● **What the task asks**
The listing below should be reproduced exactly, with the pictures omitted.

★ ★ ★ ★

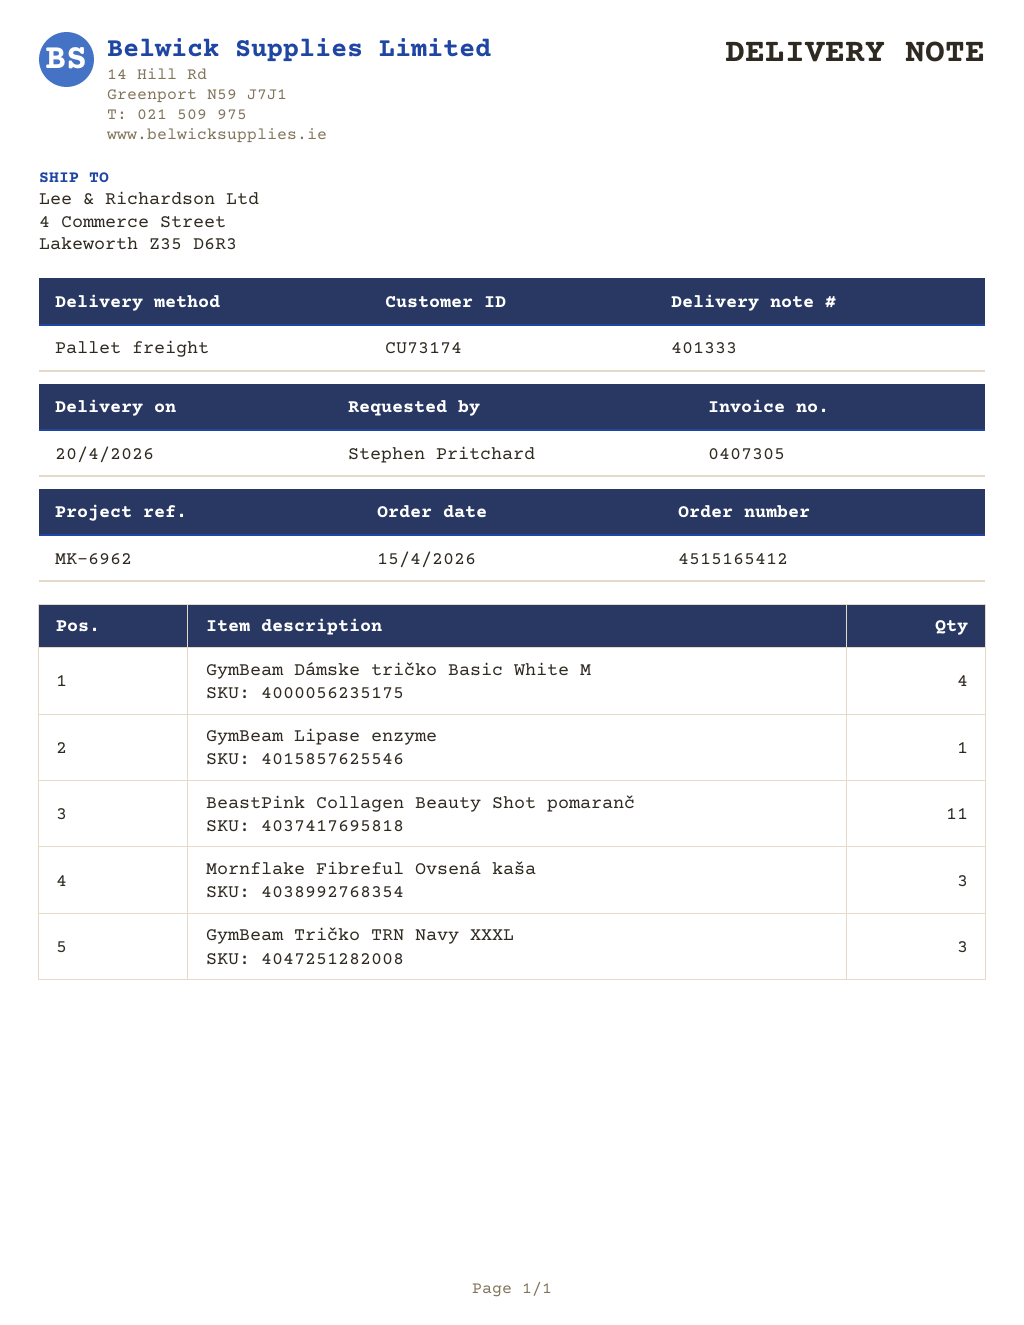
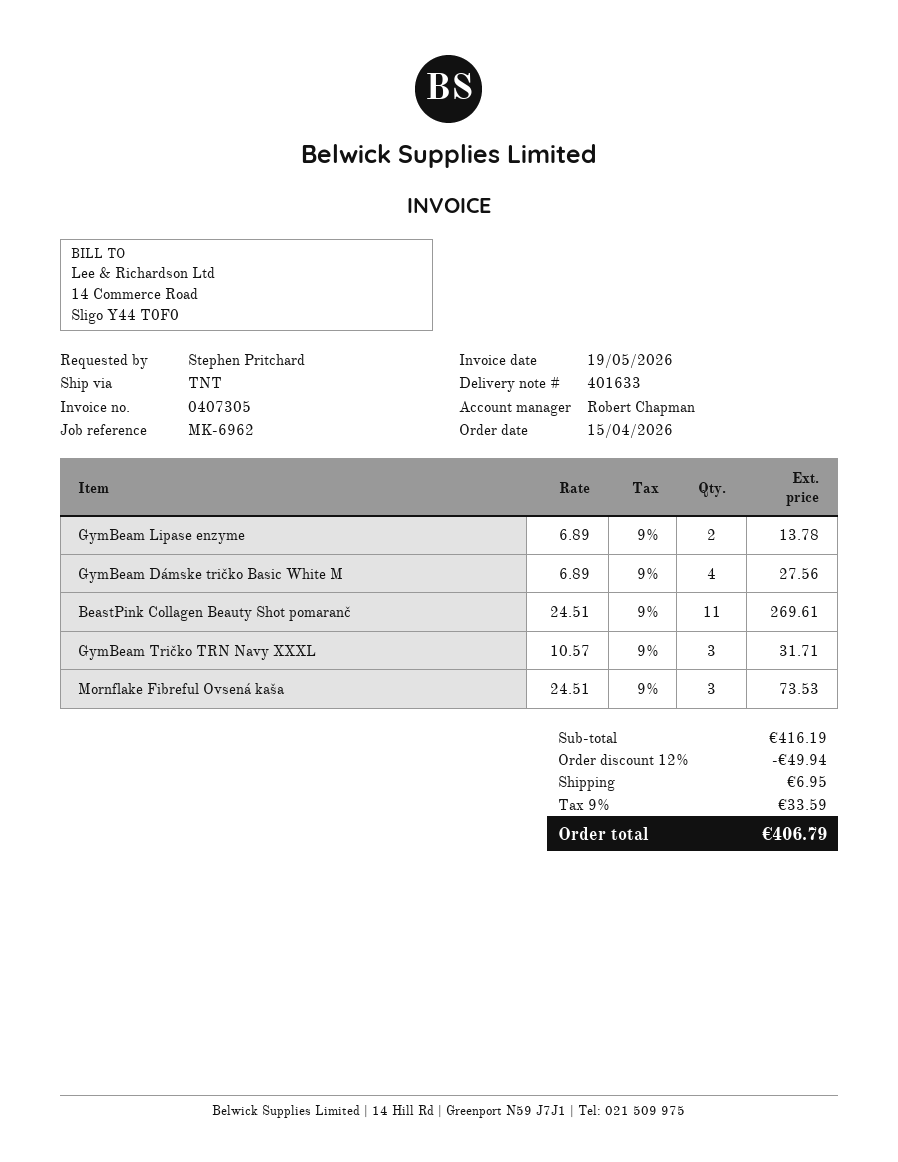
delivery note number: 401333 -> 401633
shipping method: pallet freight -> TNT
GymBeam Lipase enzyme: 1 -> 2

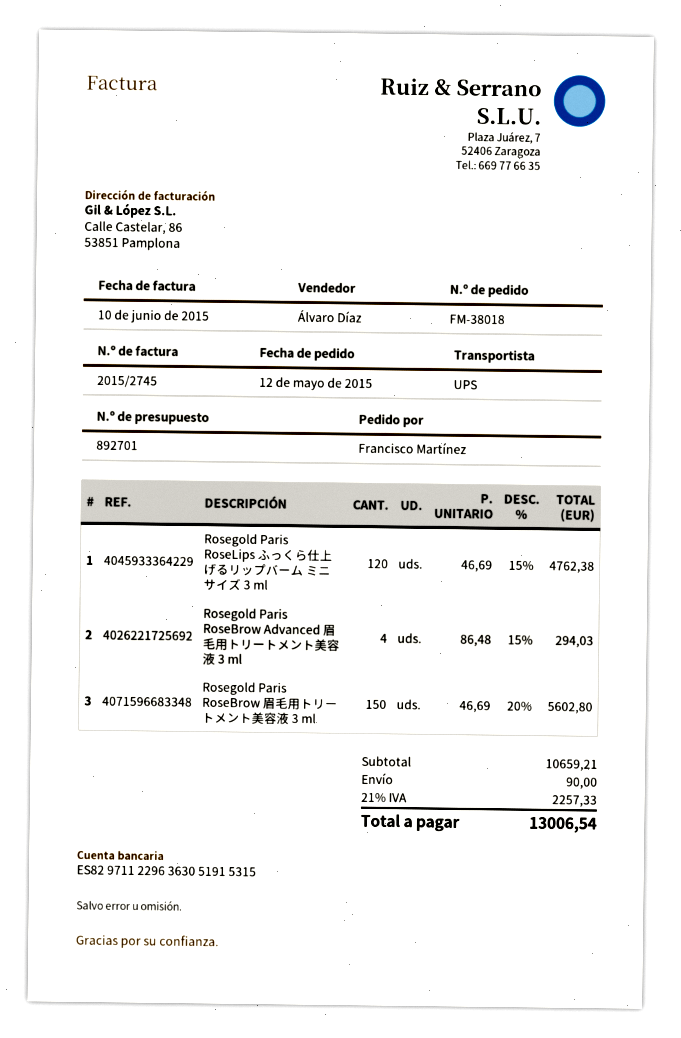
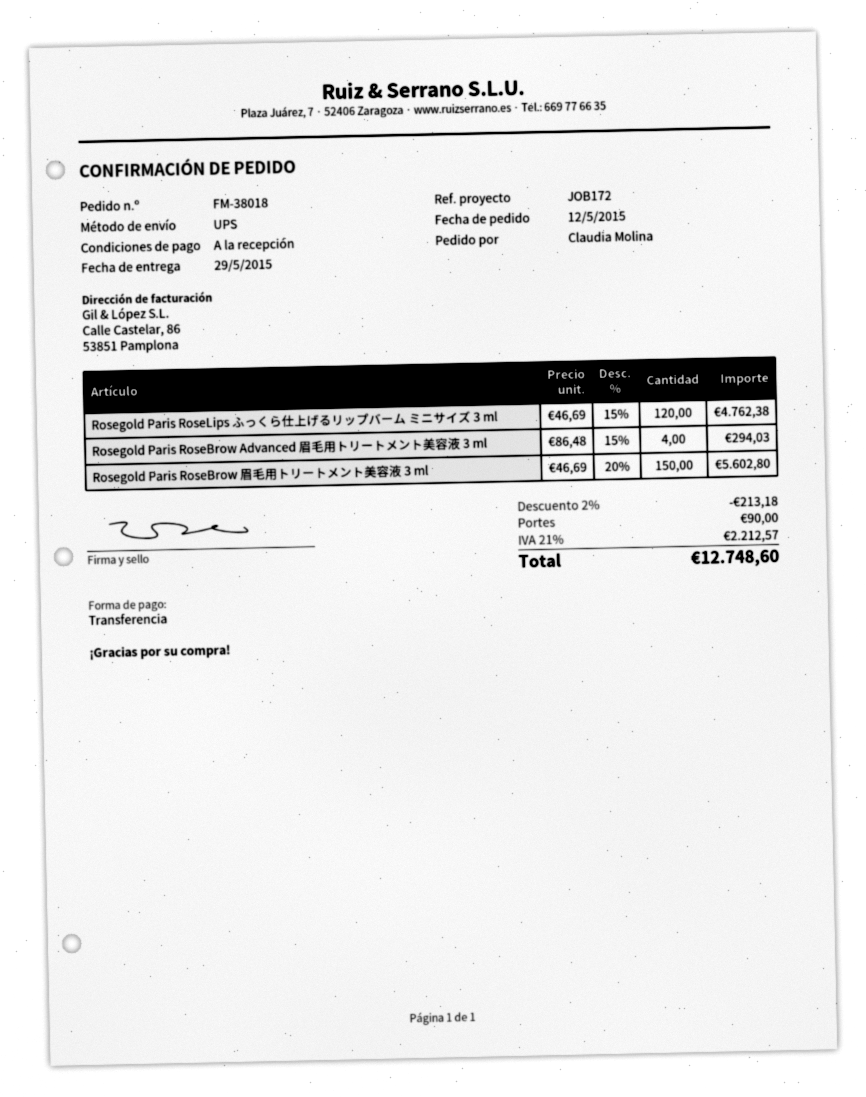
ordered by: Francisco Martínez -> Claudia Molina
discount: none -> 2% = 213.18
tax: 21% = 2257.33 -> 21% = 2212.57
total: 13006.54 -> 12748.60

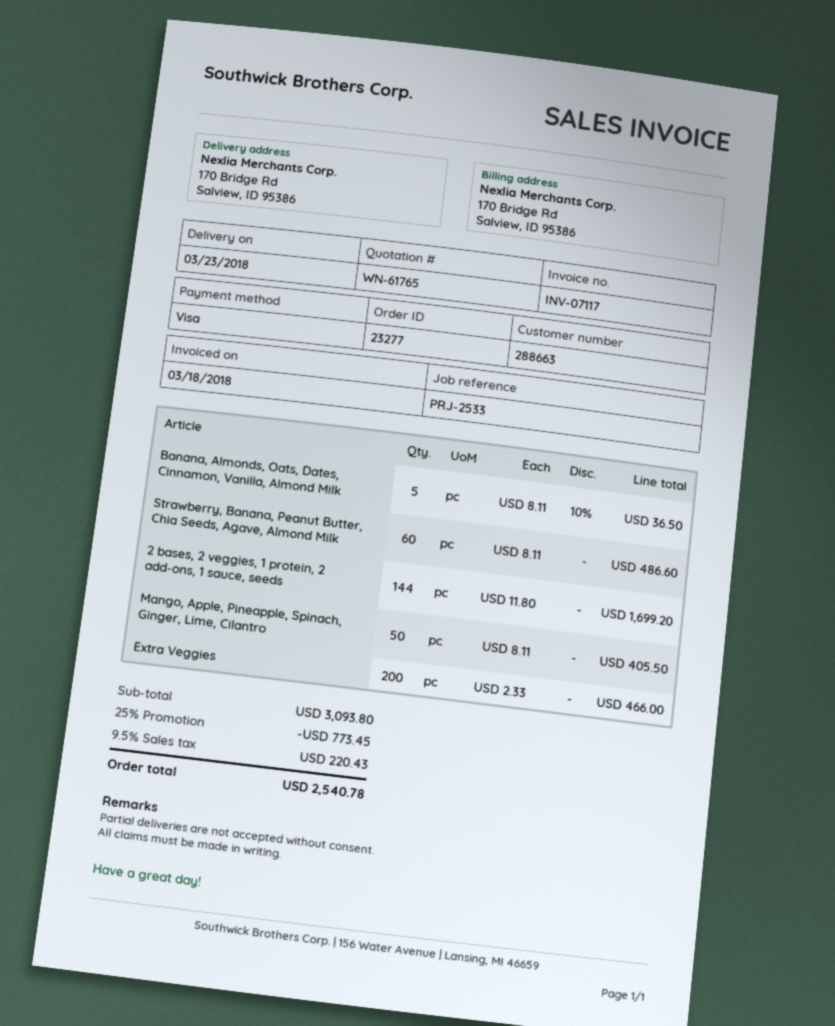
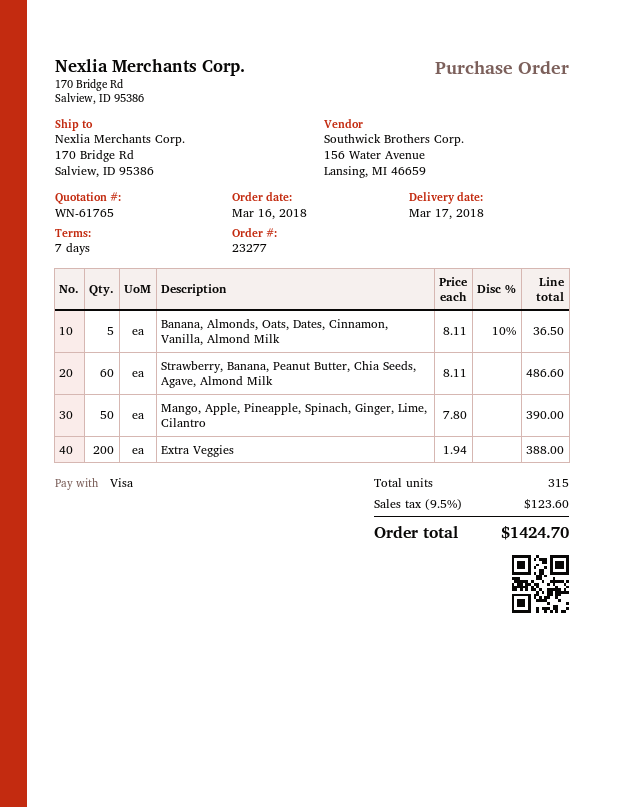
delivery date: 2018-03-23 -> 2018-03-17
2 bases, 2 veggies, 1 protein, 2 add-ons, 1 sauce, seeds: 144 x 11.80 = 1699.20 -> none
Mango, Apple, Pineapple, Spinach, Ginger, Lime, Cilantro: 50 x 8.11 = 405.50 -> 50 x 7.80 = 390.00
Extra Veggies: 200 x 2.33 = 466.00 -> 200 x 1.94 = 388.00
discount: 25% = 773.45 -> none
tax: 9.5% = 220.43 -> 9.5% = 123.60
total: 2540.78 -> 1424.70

★ ★ ★ ★

● **Solution below**
delivery note number: 401333 -> 401633
shipping method: pallet freight -> TNT
GymBeam Lipase enzyme: 1 -> 2

ordered by: Francisco Martínez -> Claudia Molina
discount: none -> 2% = 213.18
tax: 21% = 2257.33 -> 21% = 2212.57
total: 13006.54 -> 12748.60

delivery date: 2018-03-23 -> 2018-03-17
2 bases, 2 veggies, 1 protein, 2 add-ons, 1 sauce, seeds: 144 x 11.80 = 1699.20 -> none
Mango, Apple, Pineapple, Spinach, Ginger, Lime, Cilantro: 50 x 8.11 = 405.50 -> 50 x 7.80 = 390.00
Extra Veggies: 200 x 2.33 = 466.00 -> 200 x 1.94 = 388.00
discount: 25% = 773.45 -> none
tax: 9.5% = 220.43 -> 9.5% = 123.60
total: 2540.78 -> 1424.70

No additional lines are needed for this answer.